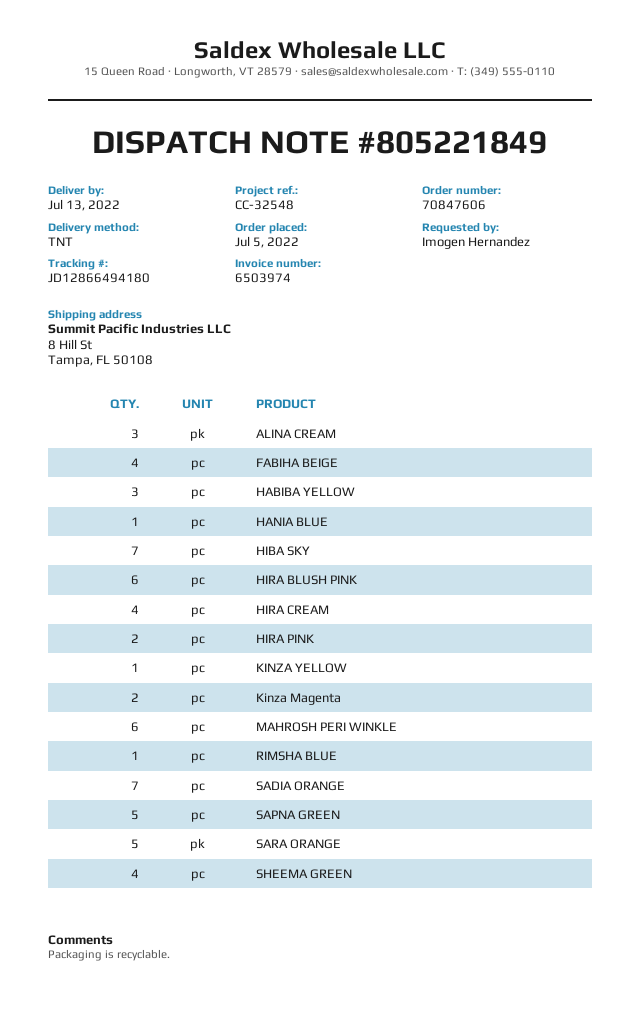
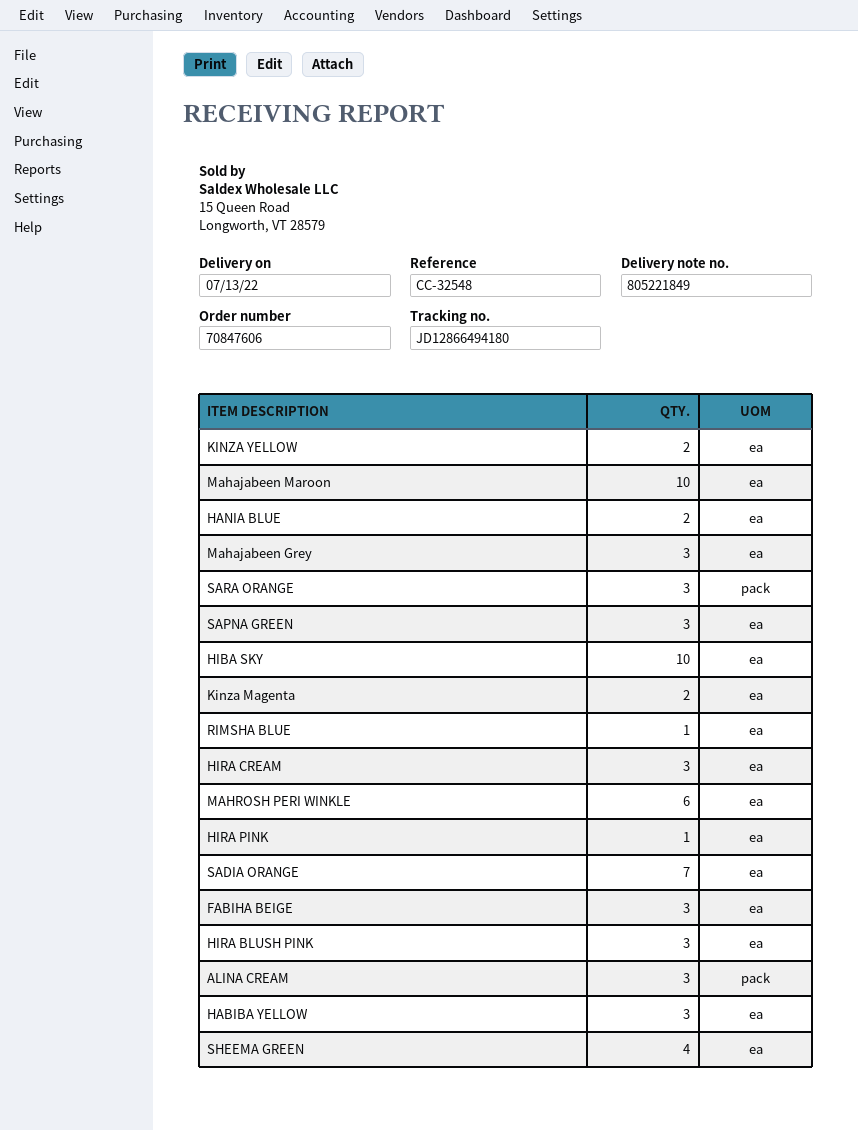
FABIHA BEIGE: 4 -> 3
HANIA BLUE: 1 -> 2
HIBA SKY: 7 -> 10
HIRA BLUSH PINK: 6 -> 3
HIRA CREAM: 4 -> 3
HIRA PINK: 2 -> 1
KINZA YELLOW: 1 -> 2
SAPNA GREEN: 5 -> 3
SARA ORANGE: 5 -> 3
Mahajabeen Maroon: none -> 10
Mahajabeen Grey: none -> 3

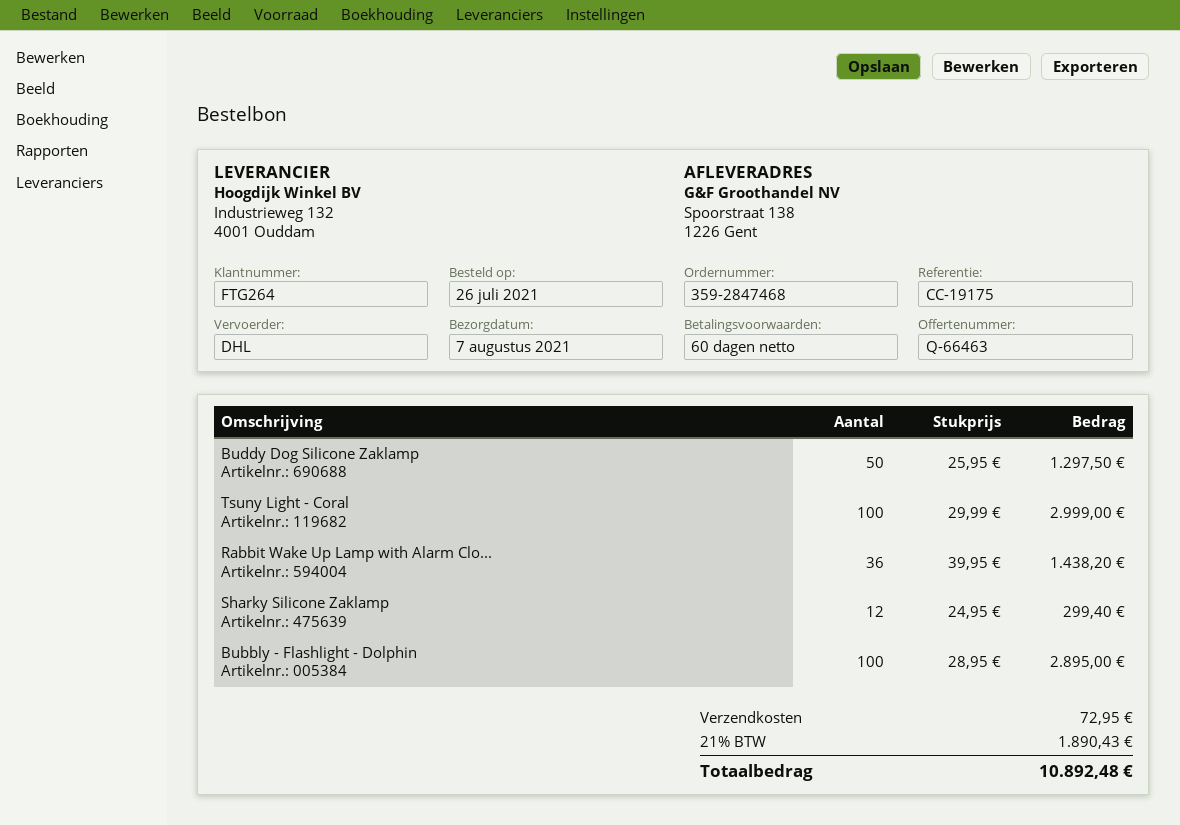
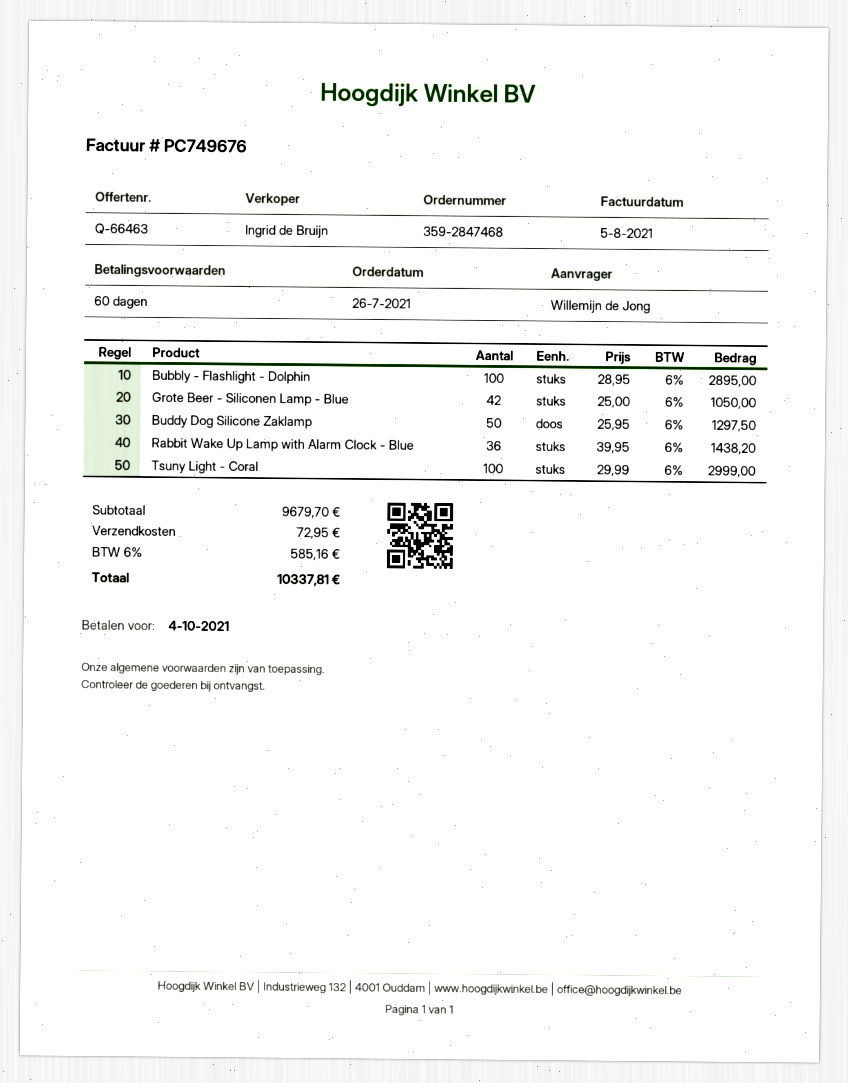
Sharky Silicone Zaklamp: 12 x 24.95 = 299.40 -> none
Grote Beer - Siliconen Lamp - Blue: none -> 42 x 25.00 = 1050.00
tax: 21% = 1890.43 -> 6% = 585.16
total: 10892.48 -> 10337.81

_What needs to be done_
Work out how many lines of the listing above include "none". Answer with the number and nothing more.

_Output of the exercise_
4